Federal Advisory Panel Seeks No Change in Warning Labels for Birth Control Pills
A federal advisory panel, confronted by conflicting evidence on the relationship between birth control pills and breast cancer, decided Thursday against recommending new warning labels for oral contraceptives.
Although some members argued that labeling should be revised to reflect concerns raised by new studies, they agreed that the findings were inconclusive and that, overall, there was no proven association between oral contraceptives and breast cancer.
The panel, which called for further research, agreed also that there was no need for changes in prescribing practices by physicians.
Current labeling of oral contraceptives for physicians and patients states that the evidence shows little or no association with breast cancer.
The panel’s action on a 7-3 vote came after a daylong discussion of surprising new findings that the use of oral contraceptives may increase the risk of breast cancer. Many previous studies had shown no such association. Moreover, the authors of the new studies acknowledged that they were perplexed by their own data.

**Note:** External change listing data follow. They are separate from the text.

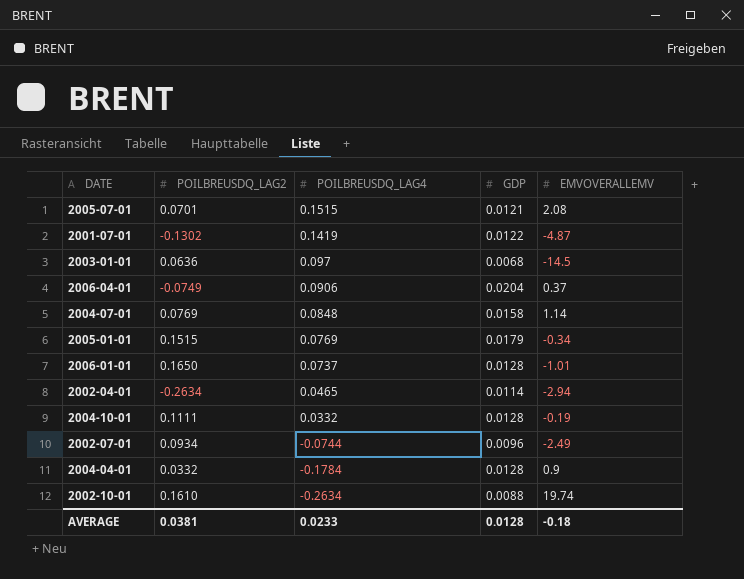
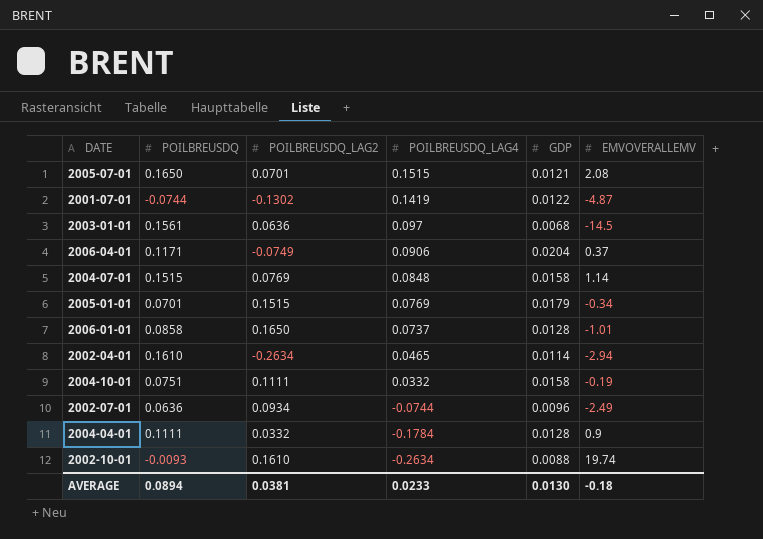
column POILBREUSDQ | position: none -> 2
2004-10-01 | GDP: 0.0128 -> 0.0158
AVERAGE | GDP: 0.0128 -> 0.0130

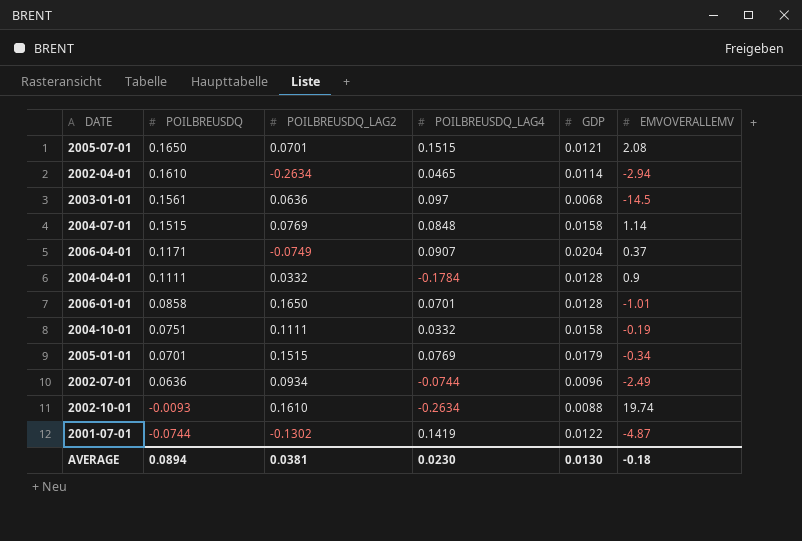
row order: POILBREUSDQ_LAG4 descending -> POILBREUSDQ descending
2006-04-01 | POILBREUSDQ_LAG4: 0.0906 -> 0.0907
2006-01-01 | POILBREUSDQ_LAG4: 0.0737 -> 0.0701
AVERAGE | POILBREUSDQ_LAG4: 0.0233 -> 0.0230

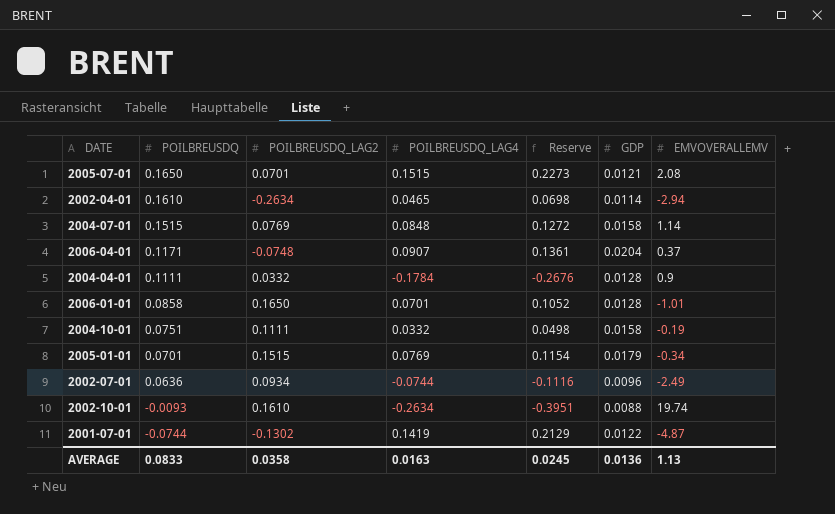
column Reserve | formula: none -> [POILBREUSDQ_LAG4] * 1.5
row 2003-01-01: 0.1561 | 0.0636 | 0.097 | 0.0068 | -14.5 -> none
2006-04-01 | POILBREUSDQ_LAG2: -0.0749 -> -0.0748
AVERAGE | POILBREUSDQ: 0.0894 -> 0.0833
AVERAGE | POILBREUSDQ_LAG2: 0.0381 -> 0.0358
AVERAGE | POILBREUSDQ_LAG4: 0.0230 -> 0.0163
AVERAGE | GDP: 0.0130 -> 0.0136
AVERAGE | EMVOVERALLEMV: -0.18 -> 1.13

“We simply do not know whether the pill is associated with any increased risk of breast cancer,” said Dr. Clifford R. Kay of the Royal College of General Practitioners research unit in Manchester, England, one of several researchers who presented his findings to the committee.

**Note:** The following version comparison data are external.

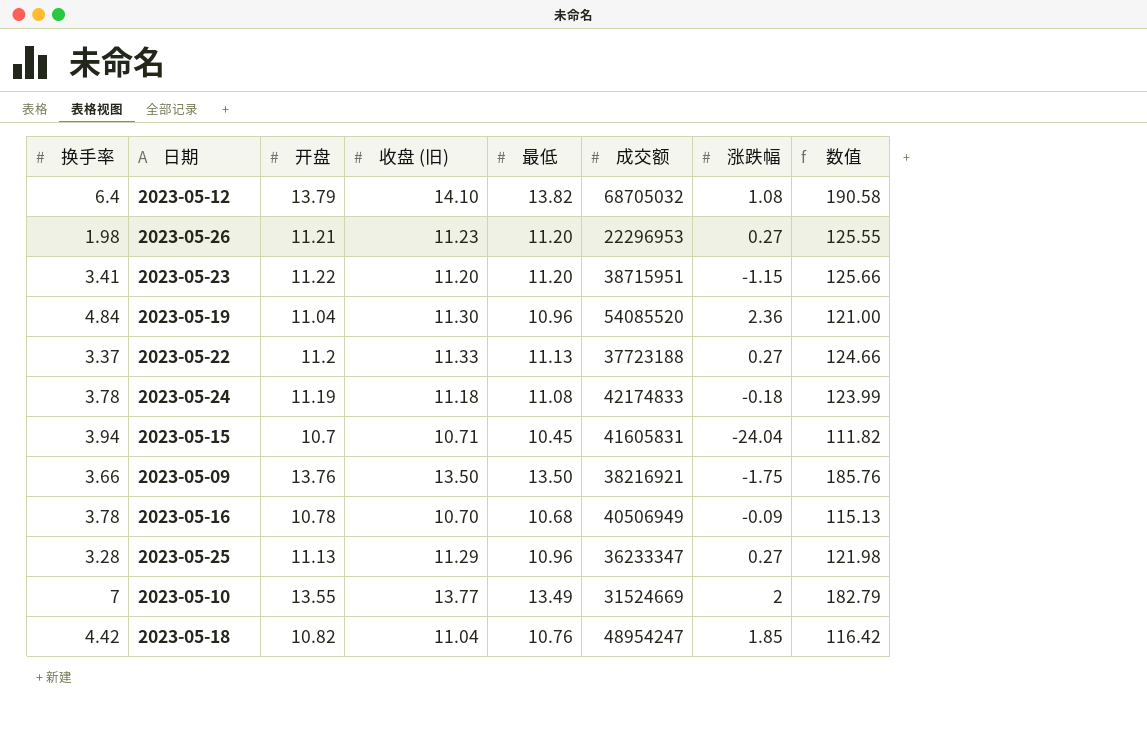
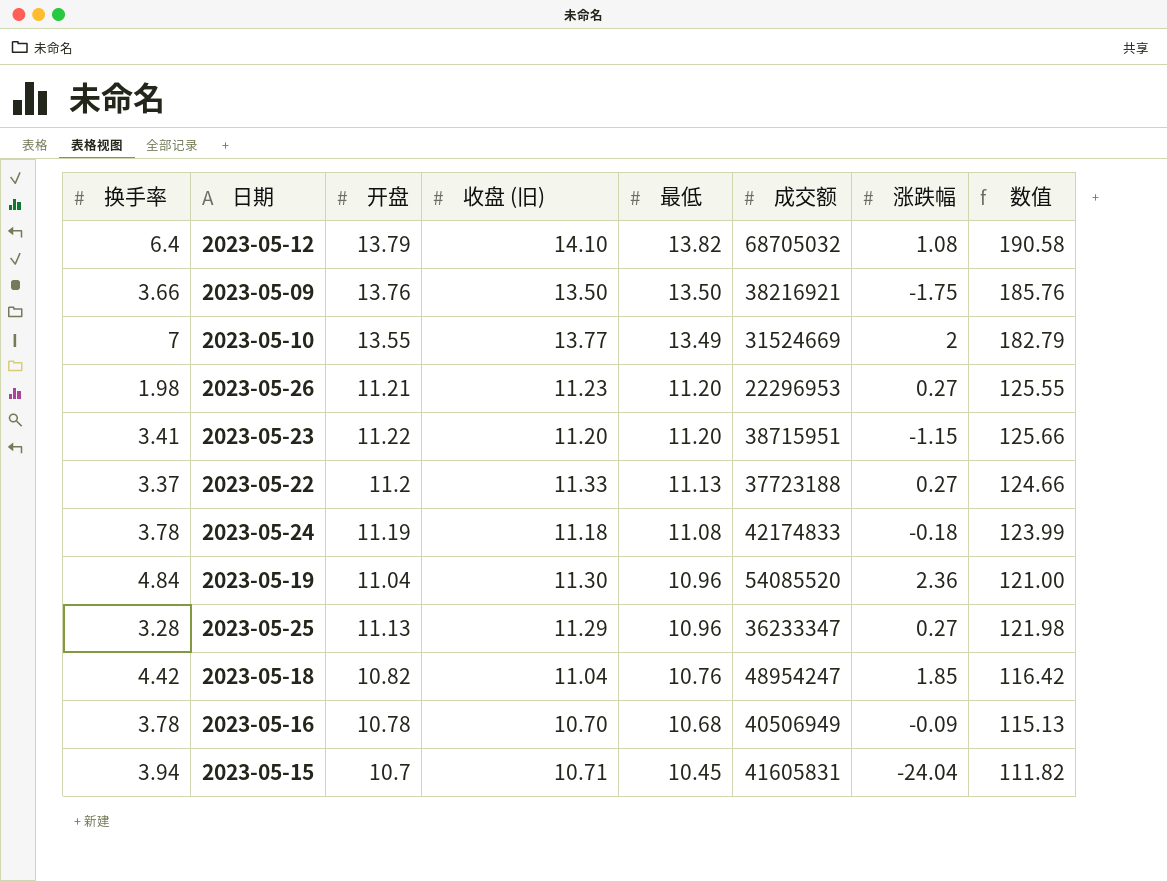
row order: none -> 最低 descending

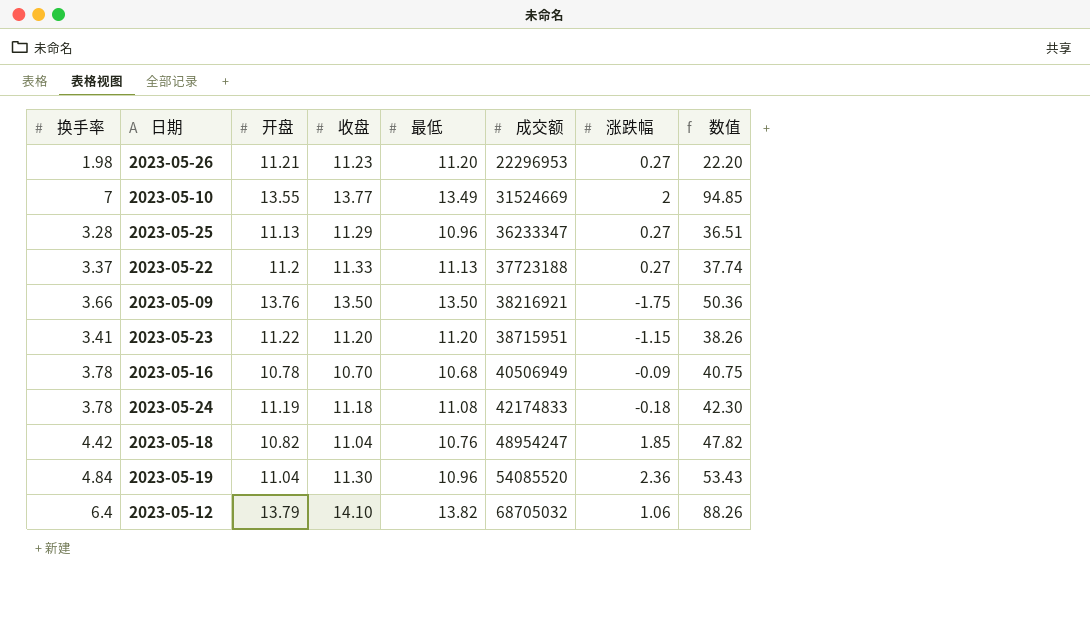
row order: 最低 descending -> 成交额 ascending
column name: 收盘 (旧) -> 收盘
column 数值 | formula: [开盘] * [最低] -> [换手率] * [开盘]
row 2023-05-15: 3.94 | 10.7 | 10.71 | 10.45 | 41605831 | -24.04 | 111.82 -> none
2023-05-12 | 涨跌幅: 1.08 -> 1.06

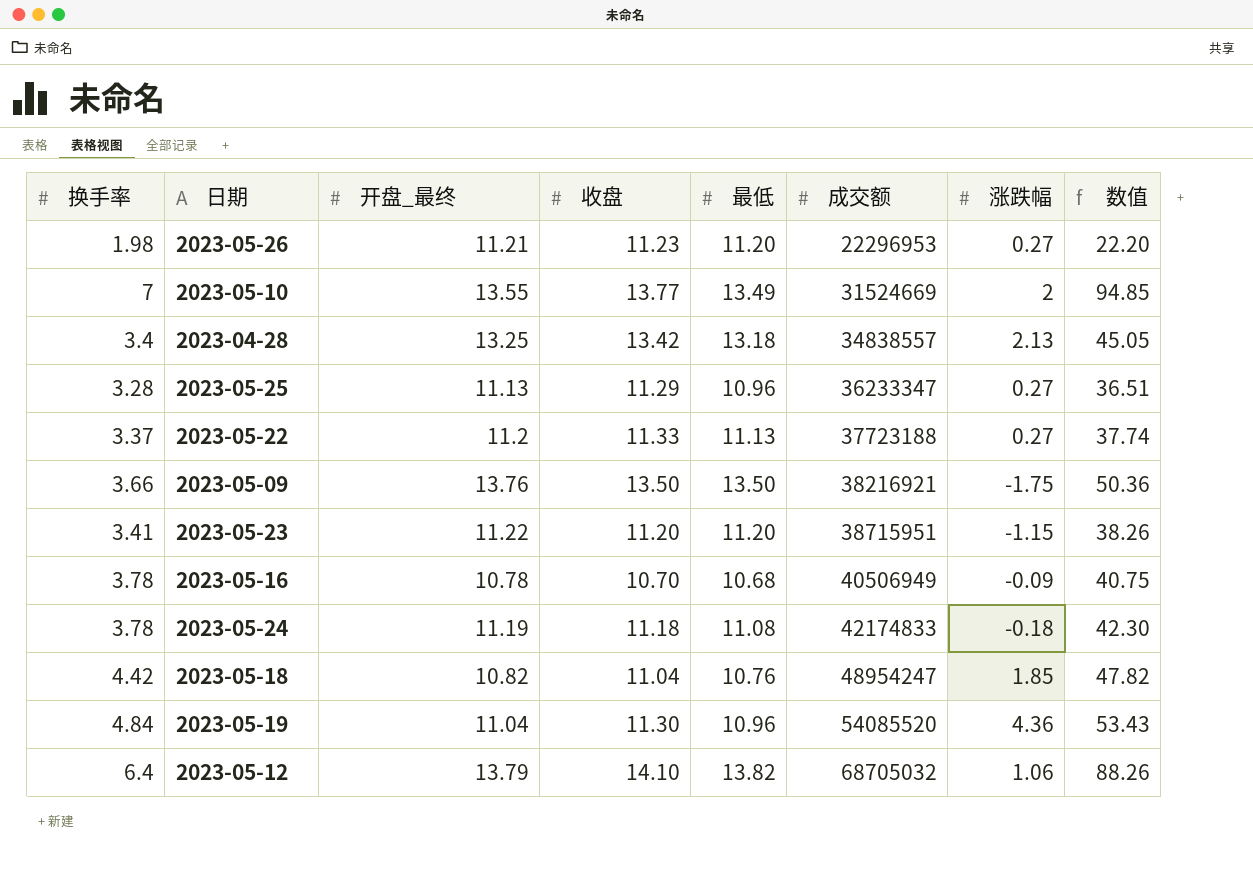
column name: 开盘 -> 开盘_最终
row 2023-04-28: none -> 3.4 | 13.25 | 13.42 | 13.18 | 34838557 | 2.13 | 45.05
2023-05-19 | 涨跌幅: 2.36 -> 4.36

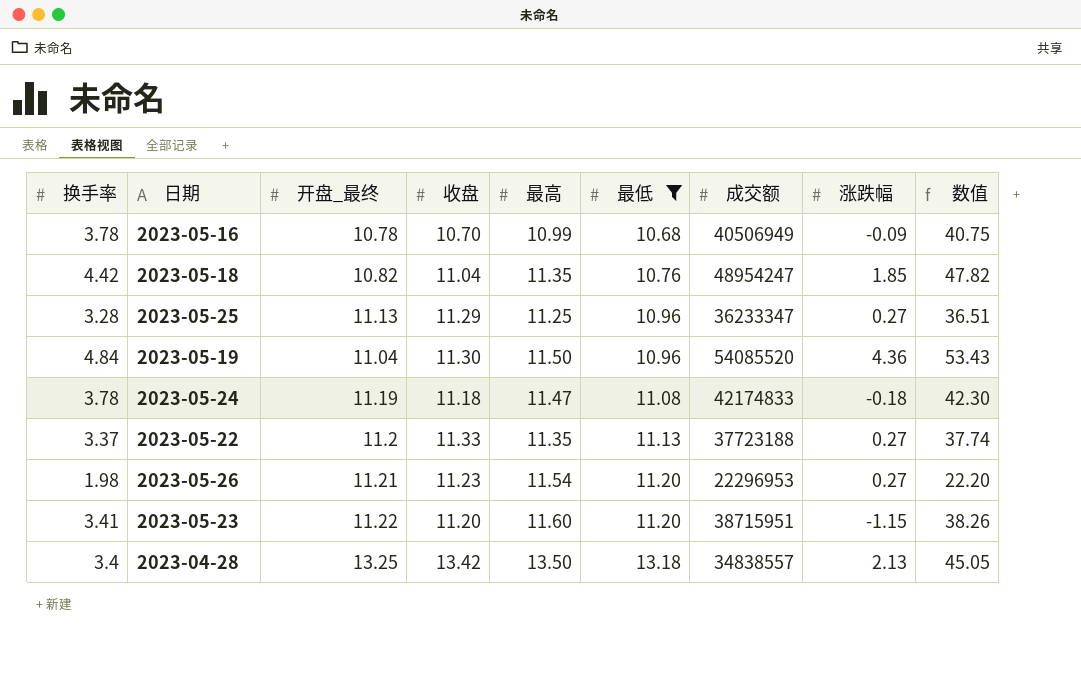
filter: none -> 最低 <= 13.18
row order: 成交额 ascending -> 最低 ascending
column 最高 | position: none -> 5

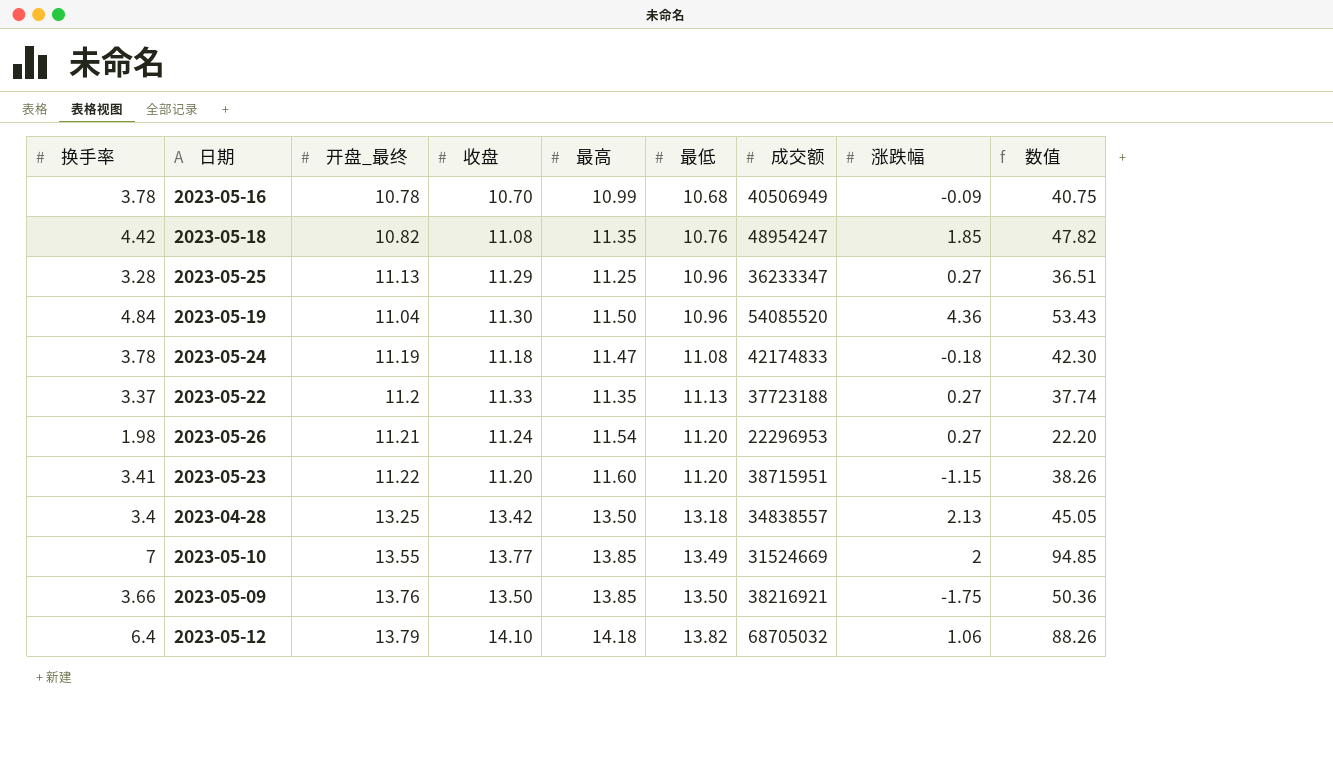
filter: 最低 <= 13.18 -> none
2023-05-18 | 收盘: 11.04 -> 11.08
2023-05-26 | 收盘: 11.23 -> 11.24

One FDA official emphasized that the studies were based on women who took pills containing “substantially higher” doses of hormones, particularly estrogen, than are found in most oral contraceptives now on the market. The newer pills are believed to be much safer.
The Fertility and Maternal Health Drugs Advisory Committee that made the recommendation is a panel of medical experts that meets periodically to advise the commissioner of the Food and Drug Administration on policy matters regarding reproductive biology. Although the commissioner is not bound by an advisory panel’s decision, such recommendations usually play a major role in influencing agency decision-making.
Pill Introduced in 1960
About 13.2 million American women take oral contraceptives, which were introduced in the United States in 1960.
Breast cancer will strike one in 10 American women, the American Cancer Society says. The organization has estimated that there were 135,000 new cases in 1988, and 42,300 deaths.
Kay and his colleagues studied 46,000 women, half of whom took the pill. His work found that pill users were more than three times as likely to develop breast cancer between the ages of 30 and 34 as women who did not take the pill. Breast cancer is relatively rare in younger women and typically afflicts women over age 50.
Kay said that “knowing the epidemiology of breast cancer,” which he said can take up to 30 years to develop after exposure to a cancer-causing substance, he thought it unlikely that birth control pills were the primary agent responsible for the disease. But, he said, they might contribute to “an accelerating process” that had already begun.
Further Observation Urged
He said he believed that it was “absolutely crucial to go on observing this (group) as it grows older” to determine if the risk of breast cancer continued to increase. If it did, he said, it would be “a devastating condemnation of the pill.”
A second study, scheduled for publication next month and conducted by researchers at Boston University School of Medicine, the University of Pennsylvania and Memorial Sloan-Kettering Cancer Center in New York, determined that the longer women took the pill, the greater their chances were of developing breast cancer.
The study found that, contrasted with women who had never used oral contraceptives, the risk of developing breast cancer by age 45 was twice as high for women who had used birth control pills for fewer than 10 years and four times as high for those who had used the pill longer than 10 years.
In addition, a re-evaluation of previous studies showed an increased risk of breast cancer in certain groups of women and under certain conditions. For example, a Food and Drug Administration review of a study by the Centers for Disease Control--which had previously reported no association between the pill and breast cancer--found that women who never had children and who began menstruating before age 13 had an increased risk, depending on how long they had taken the pill.
Dr. Sidney Wolfe, director of the Public Citizen Health Research Group, a consumer organization, told members of the committee that current labeling was “hopelessly out of date” and needed to reflect the latest data. “Although this conflicting evidence is not clear enough to say that the pill causes breast cancer, there is cause for concern,” he said.
The current labeling gives “millions of American women . . . a false sense of security,” he said.